Beoogd wordt een aantal gemeentelijke ambtenaren aan te wijzen als toezichthouders. Zij zullen toezicht houden op de naleving van de voorschriften bij of krachtens deze verordening, waaronder dus ook de verleende vergunningen en instemmingsbesluiten
Deze bepaling bevat het overgangsrecht. De eigenaren van de talloze leidingen die thans in de openbare ruimte aanwezig zijn is in de meeste gevallen – al dan niet privaatrechtelijk dan wel door middel van een vergunning op grond van de Algemene plaatselijke verordening Voorst (Apv) – een ligrecht gegund waaraan diverse voorwaarden verbonden zijn. Om redenen van efficiency en om te voorkomen dat de huidige leidingeigenaren hoge kosten moeten maken is er voor gekozen de huidige toestemmingen te beschouwen als een instemming of vergunning in de zin van deze verordening. Overigens geldt voor leidingen die zonder toestemming of vergunning in de openbare ruimte liggen hoe dan ook dat een aanvraag moet worden ingediend om een vergunning op grond van deze verordening te kunnen verkrijgen.

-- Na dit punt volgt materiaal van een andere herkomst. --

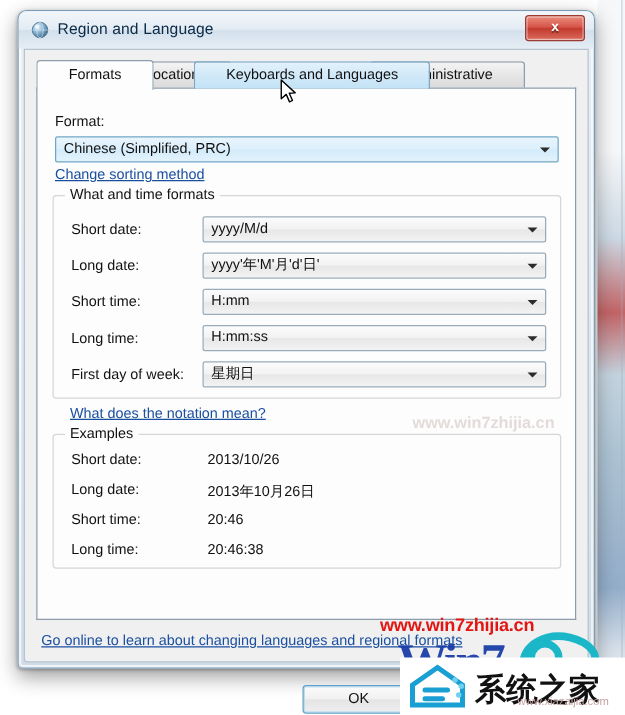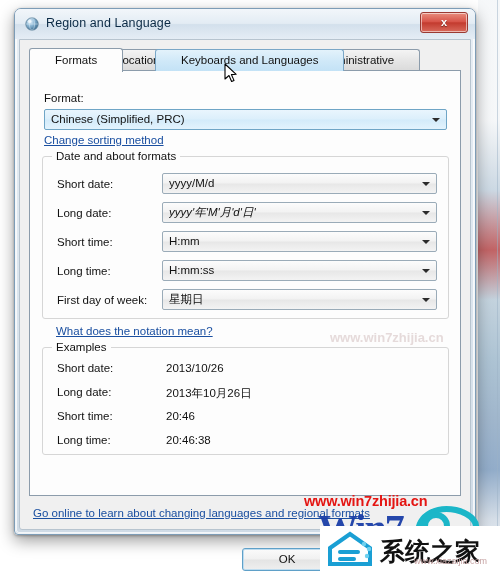"Date and about formats" span.gb-title { text: Date and about -> What and time }
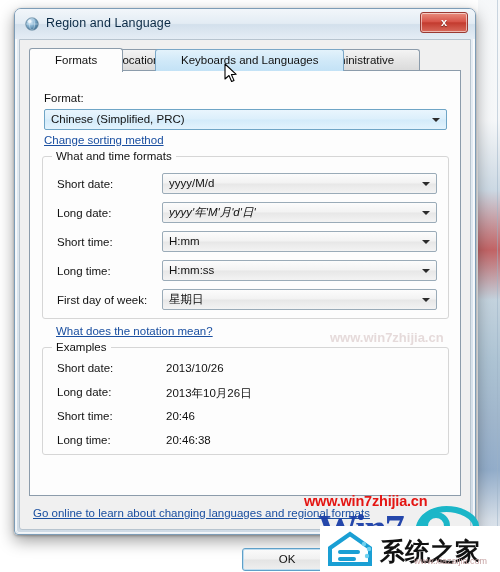"yyyy'年'M'月'd'日'" div.combo { font-style: italic -> none }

Er is voor gekozen om de nieuwe verordening ook van toepassing te laten zijn op de meldingen zoals bedoeld in artikel 7.1. die zijn ingediend voor het moment van inwerkingtreding van deze nieuwe verordening en waarop nog geen instemmingsbesluit is gevolgd
Deze bepaling biedt de mogelijkheid om in voorkomende gevallen strafrechtelijk op te treden. Over het algemeen zal gekozen worden voor bestuursrechtelijke handhavinginstrumenten en vormt de toepassing van strafrechtelijke sancties in beginsel een uiterst handhavingmiddel.
Artikel 9.3 Citeertitel en inwerkingtreding
Deze verordening, die kan worden aangehaald als "Algemene Verordening Ondergrondse Infrastructuur 2015", treedt in werking op 1 januari 2015.
De formele bekendmaking vindt plaats via het Gemeenteblad op de website.Infomatief wordt deze verordening ook op de gemeentelijke informatiepagina in het Voorster Nieuws gepubliceerd.